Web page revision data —
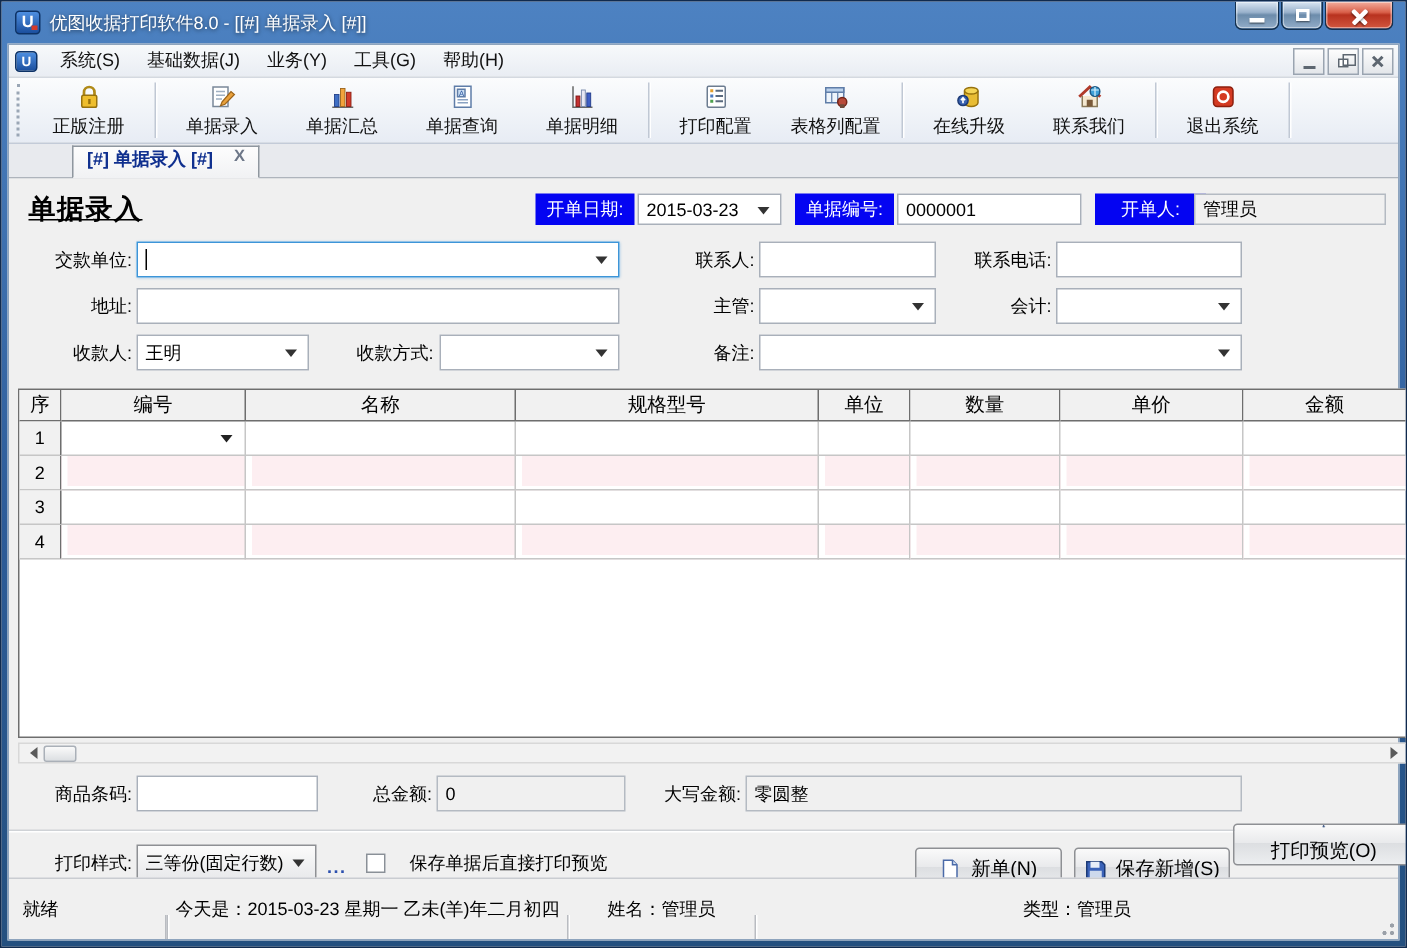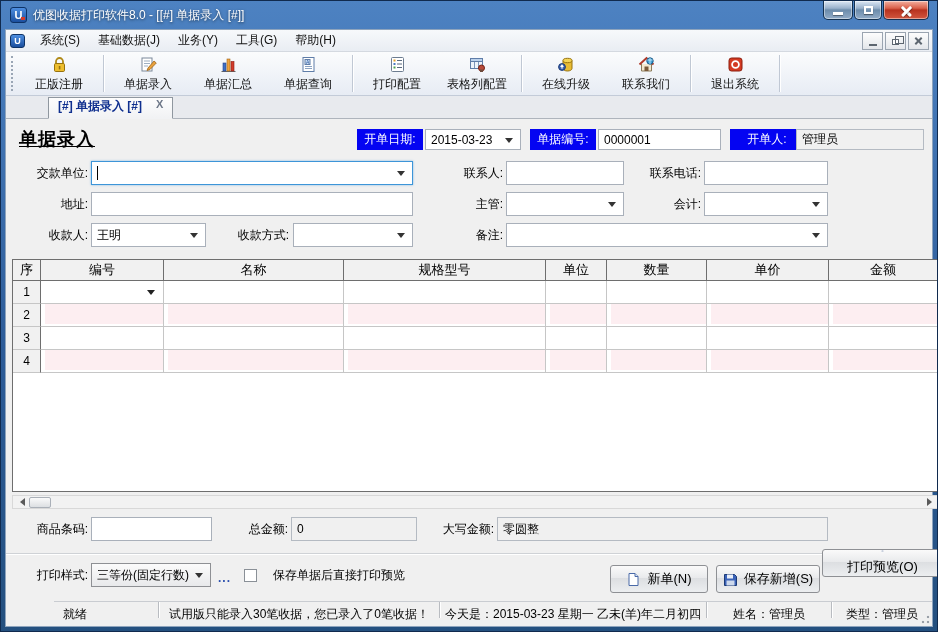--- a/index.html
+++ b/index.html
@@ -182,6 +182,15 @@
           </svg>
         <span>单据查询</span>
       </div>
+      <div class="tb-item">
+        <svg viewBox="0 0 19 19">
+            <path d="M3 2.5v14h13" stroke="#666" fill="none" stroke-width="1"></path>
+            <rect x="5" y="9" width="2.6" height="7" fill="#c43131" stroke="#7d1717" stroke-width=".6"></rect>
+            <rect x="8.6" y="5" width="2.6" height="11" fill="#e8e8f4" stroke="#7788aa" stroke-width=".6"></rect>
+            <rect x="12.2" y="7" width="2.6" height="9" fill="#3f5fc4" stroke="#203a8a" stroke-width=".6"></rect>
+          </svg>
+        <span>单据明细</span>
+      </div>
       <div class="tb-sep"></div>
       <div class="tb-item">
         <svg viewBox="0 0 19 19">

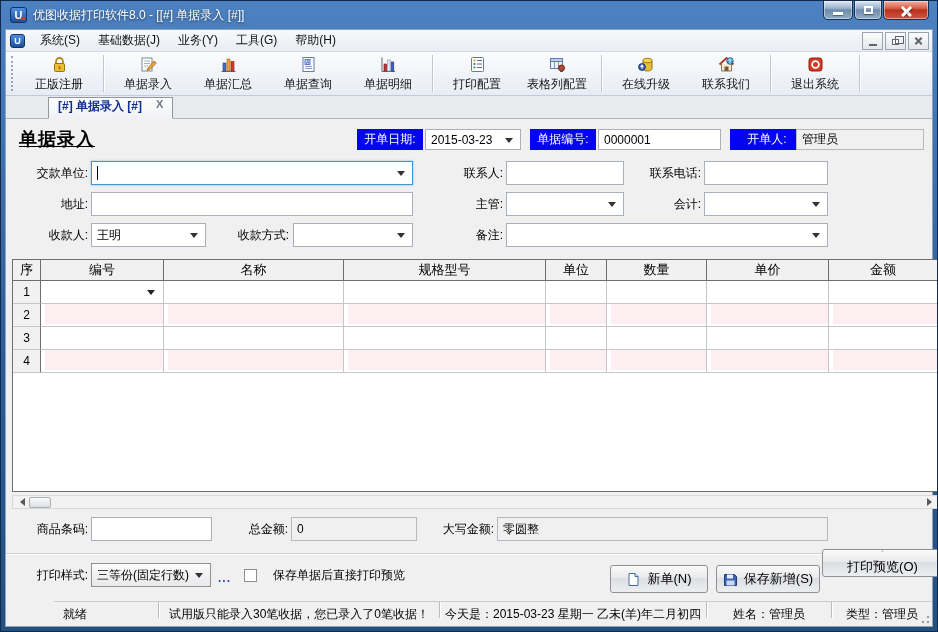--- a/index.html
+++ b/index.html
@@ -88,7 +88,7 @@
   .btn svg { width:15px; height:15px; }
 
   
-  .statusbar { height:25px; background:#f0f0f0; border-top:1px solid #c9ccd1; display:flex; align-items:flex-start; font-size:12px; color:#000; position:relative;margin-left:48px; }
+  .statusbar { height:41px; background:#f0f0f0; border-top:1px solid #c9ccd1; display:flex; align-items:flex-end; font-size:12px; color:#000; position:relative; }
   .sb-seg { height:100%; display:flex; align-items:center; justify-content:center; }
   .sb-sep { width:1px; height:16px; background:#b9bcc1; box-shadow:1px 0 0 #fff; }
   .sb-ready { width:104px; justify-content:flex-start; padding-left:9px; }

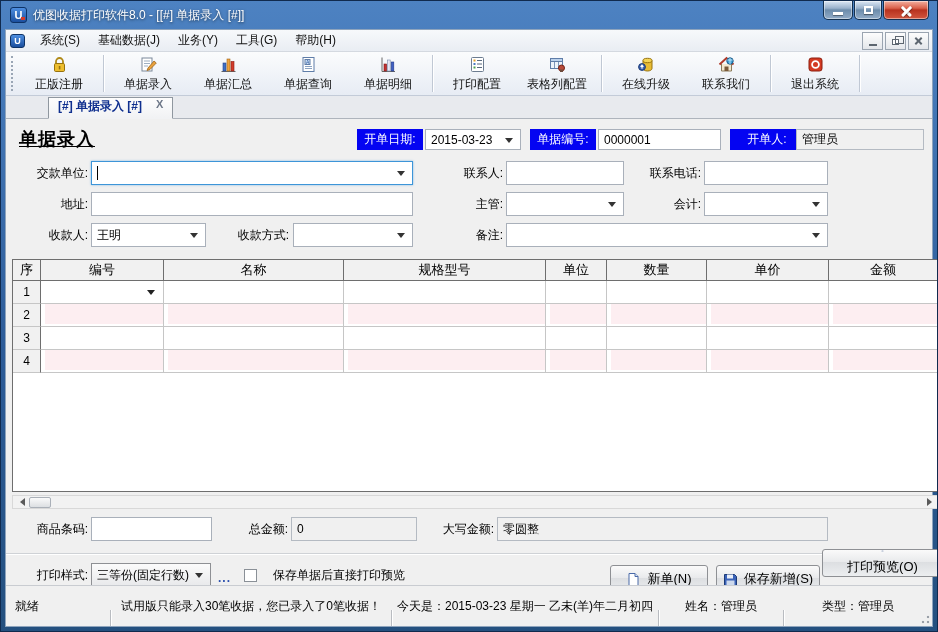--- a/index.html
+++ b/index.html
@@ -388,7 +388,6 @@
     <div class="statusbar">
       <div class="sb-seg sb-ready">就绪</div>
       <div class="sb-sep"></div>
-      <div class="sb-seg sb-trial">试用版只能录入30笔收据，您已录入了0笔收据！</div>
       <div class="sb-sep"></div>
       <div class="sb-seg sb-today">今天是：2015-03-23 星期一 乙未(羊)年二月初四</div>
       <div class="sb-sep"></div>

Instructions to follow — Please set down the records above word for word and omit their pictures.

Solution for this task —
--- a/index.html
+++ b/index.html
@@ -182,6 +182,15 @@
           </svg>
         <span>单据查询</span>
       </div>
+      <div class="tb-item">
+        <svg viewBox="0 0 19 19">
+            <path d="M3 2.5v14h13" stroke="#666" fill="none" stroke-width="1"></path>
+            <rect x="5" y="9" width="2.6" height="7" fill="#c43131" stroke="#7d1717" stroke-width=".6"></rect>
+            <rect x="8.6" y="5" width="2.6" height="11" fill="#e8e8f4" stroke="#7788aa" stroke-width=".6"></rect>
+            <rect x="12.2" y="7" width="2.6" height="9" fill="#3f5fc4" stroke="#203a8a" stroke-width=".6"></rect>
+          </svg>
+        <span>单据明细</span>
+      </div>
       <div class="tb-sep"></div>
       <div class="tb-item">
         <svg viewBox="0 0 19 19">

--- a/index.html
+++ b/index.html
@@ -88,7 +88,7 @@
   .btn svg { width:15px; height:15px; }
 
   
-  .statusbar { height:25px; background:#f0f0f0; border-top:1px solid #c9ccd1; display:flex; align-items:flex-start; font-size:12px; color:#000; position:relative;margin-left:48px; }
+  .statusbar { height:41px; background:#f0f0f0; border-top:1px solid #c9ccd1; display:flex; align-items:flex-end; font-size:12px; color:#000; position:relative; }
   .sb-seg { height:100%; display:flex; align-items:center; justify-content:center; }
   .sb-sep { width:1px; height:16px; background:#b9bcc1; box-shadow:1px 0 0 #fff; }
   .sb-ready { width:104px; justify-content:flex-start; padding-left:9px; }

--- a/index.html
+++ b/index.html
@@ -388,7 +388,6 @@
     <div class="statusbar">
       <div class="sb-seg sb-ready">就绪</div>
       <div class="sb-sep"></div>
-      <div class="sb-seg sb-trial">试用版只能录入30笔收据，您已录入了0笔收据！</div>
       <div class="sb-sep"></div>
       <div class="sb-seg sb-today">今天是：2015-03-23 星期一 乙未(羊)年二月初四</div>
       <div class="sb-sep"></div>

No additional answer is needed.